◆ The problem: Once the pictures are set aside, reproduce all of the records exactly.

[Code change snippets]
-- -- --
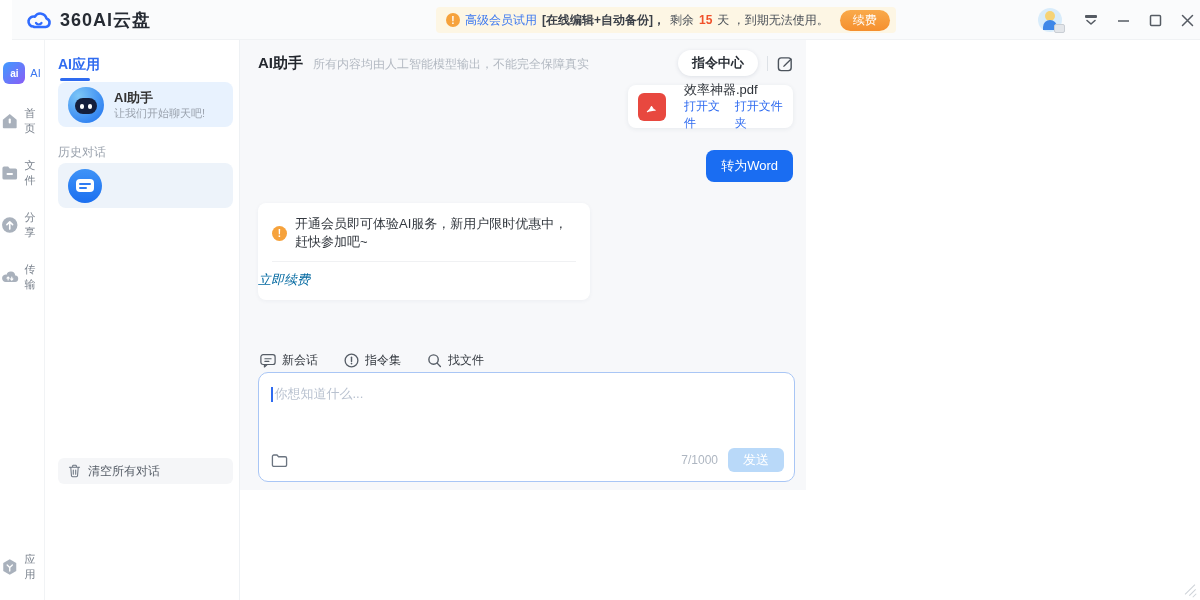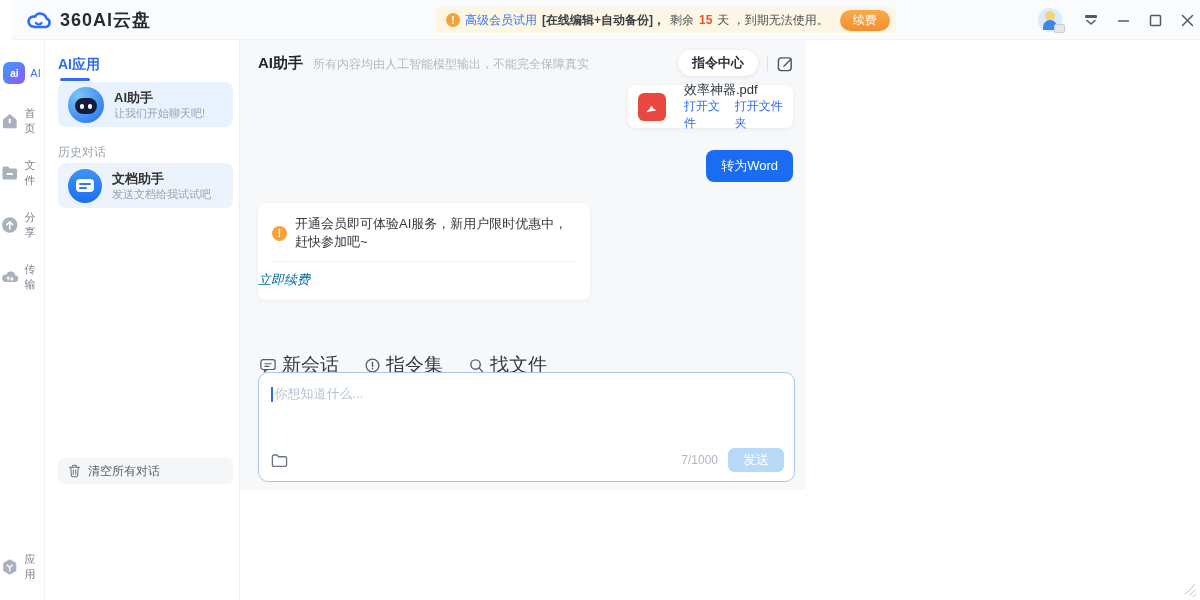"文档助手" div { html: <div> <div>文档助手</div> <div>发送文档给我试试吧</div> </div> -> none }
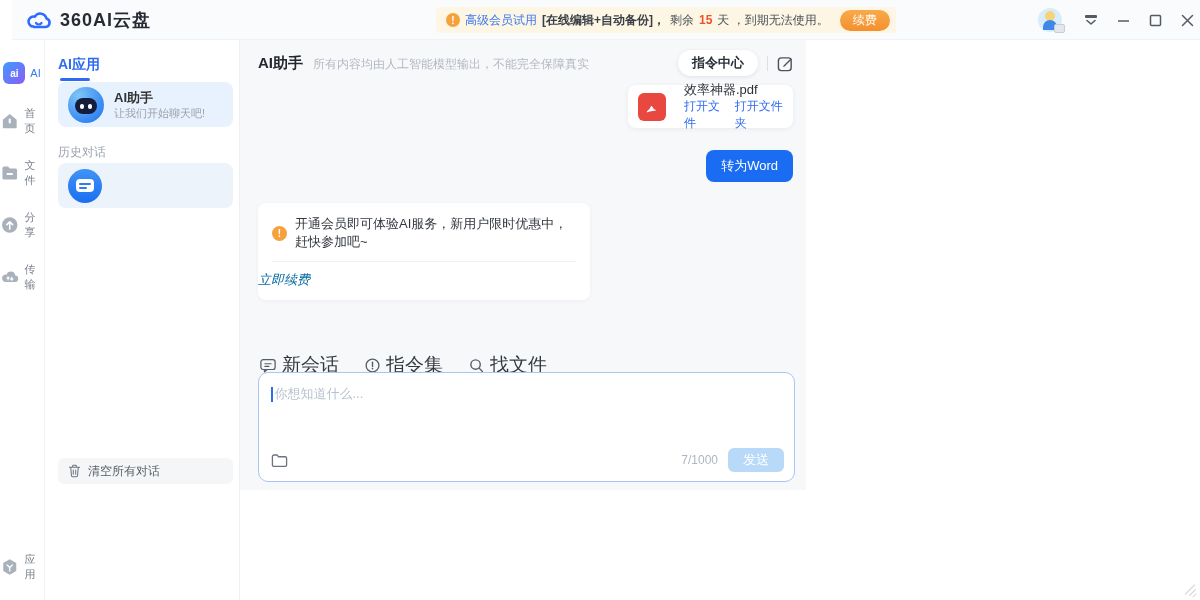"新会话" .ct-item { font-size: 19px -> 12px }
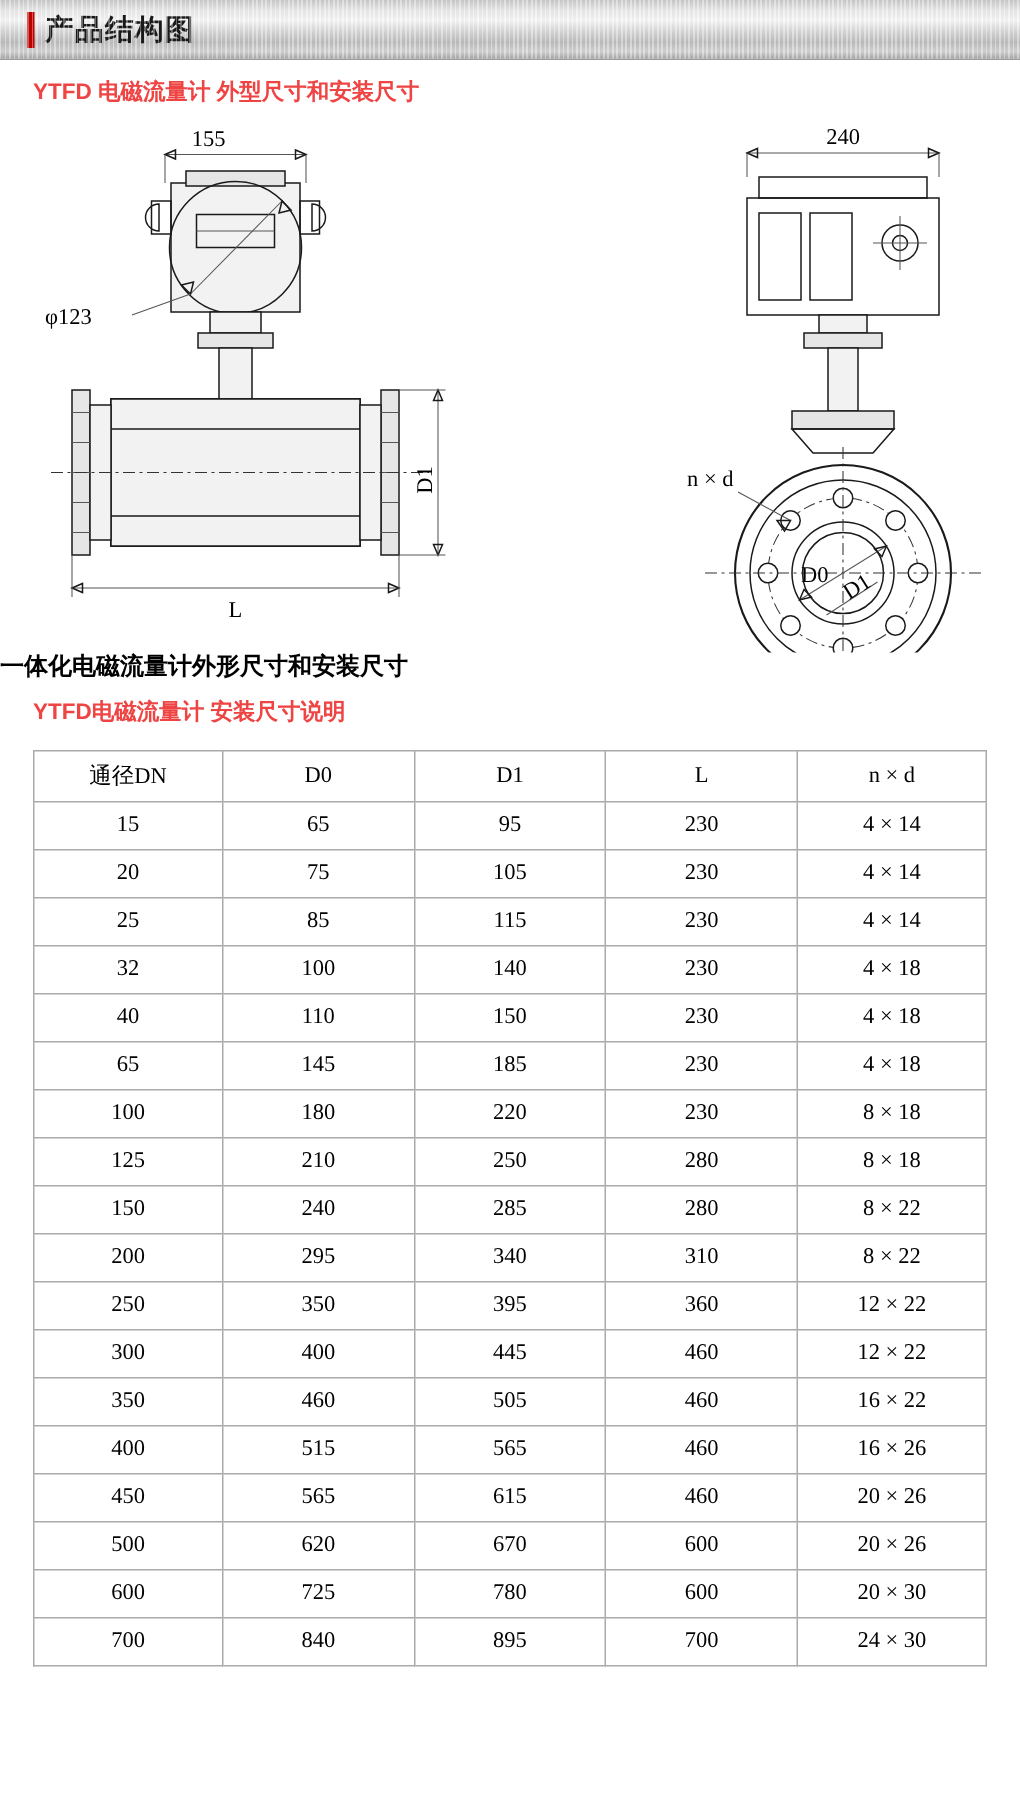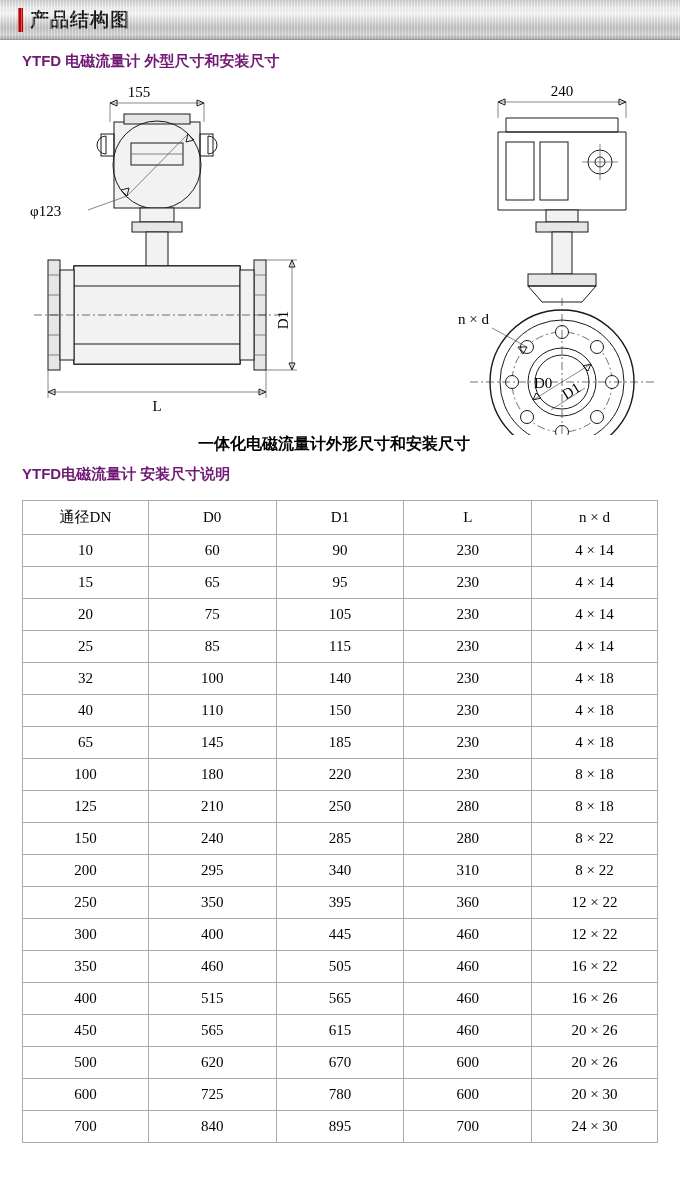"YTFD 电磁流量计 外型尺寸和安装尺寸" .sec-title { color: #701a75 -> #ef4444 }
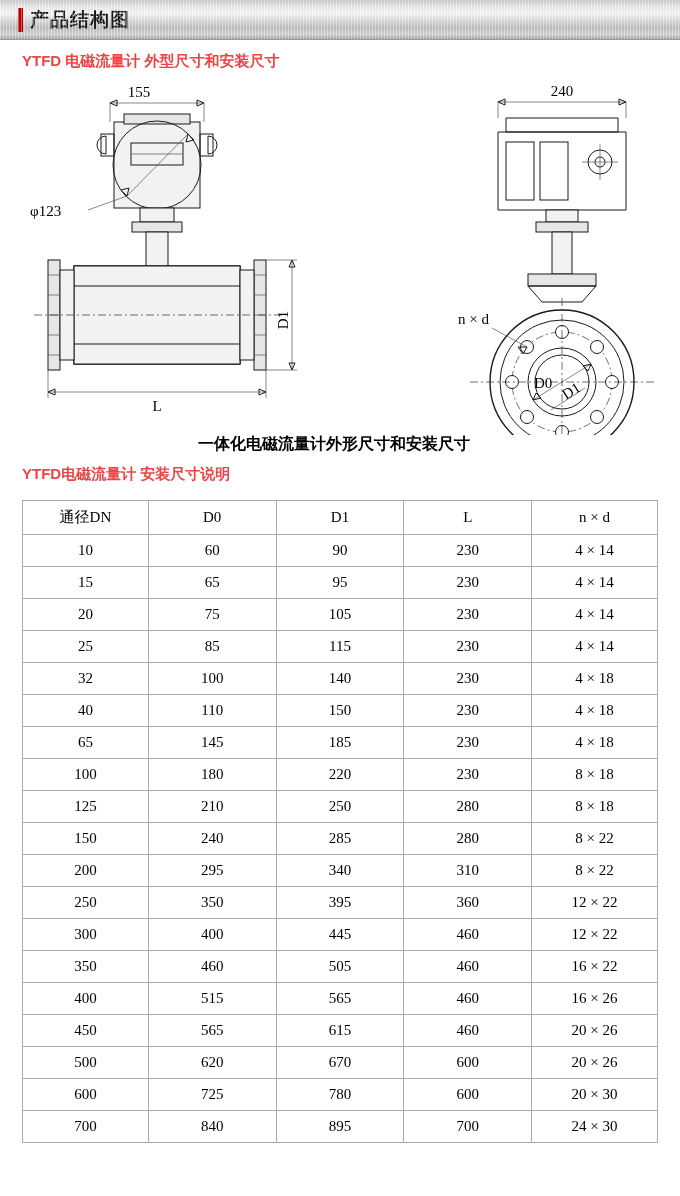"一体化电磁流量计外形尺寸和安装尺寸" .center-caption { text-align: center -> left }
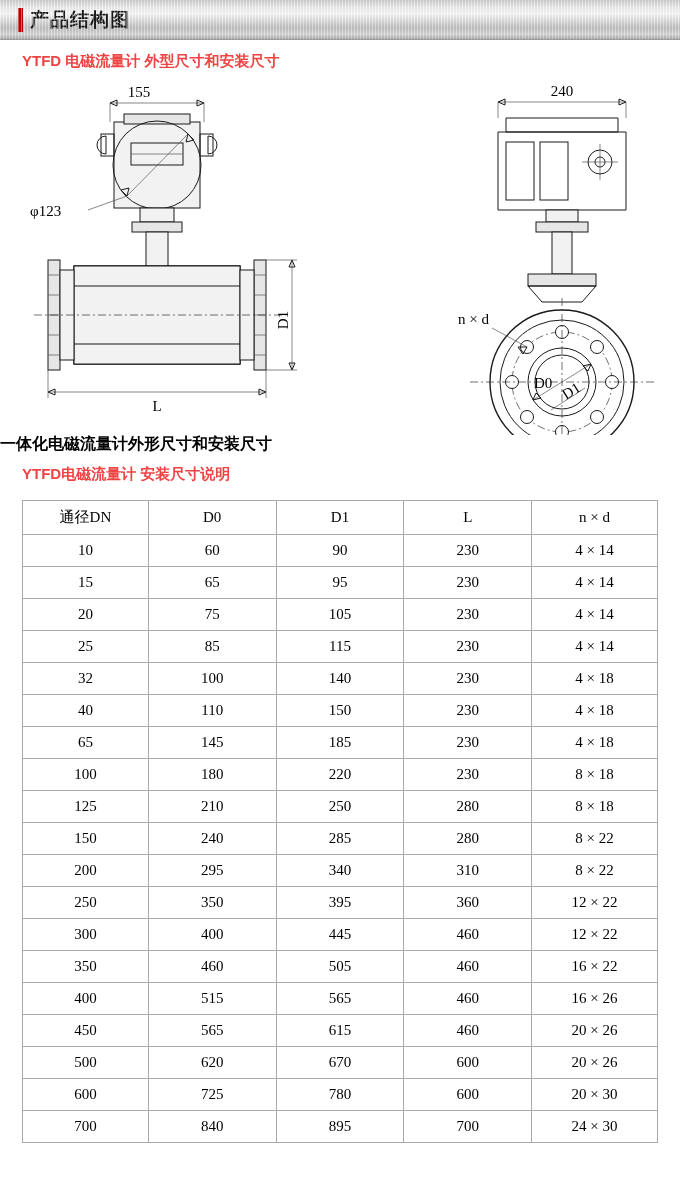"10" tr { html: <tr> <td>10</td> <td>60</td> <td>90</td> <td>230</td> <td>4 × 14</td> </tr> -> none }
-- -- --
◆ Your response:
"文档助手" div { html: <div> <div>文档助手</div> <div>发送文档给我试试吧</div> </div> -> none }
"新会话" .ct-item { font-size: 19px -> 12px }
"YTFD 电磁流量计 外型尺寸和安装尺寸" .sec-title { color: #701a75 -> #ef4444 }
"一体化电磁流量计外形尺寸和安装尺寸" .center-caption { text-align: center -> left }
"10" tr { html: <tr> <td>10</td> <td>60</td> <td>90</td> <td>230</td> <td>4 × 14</td> </tr> -> none }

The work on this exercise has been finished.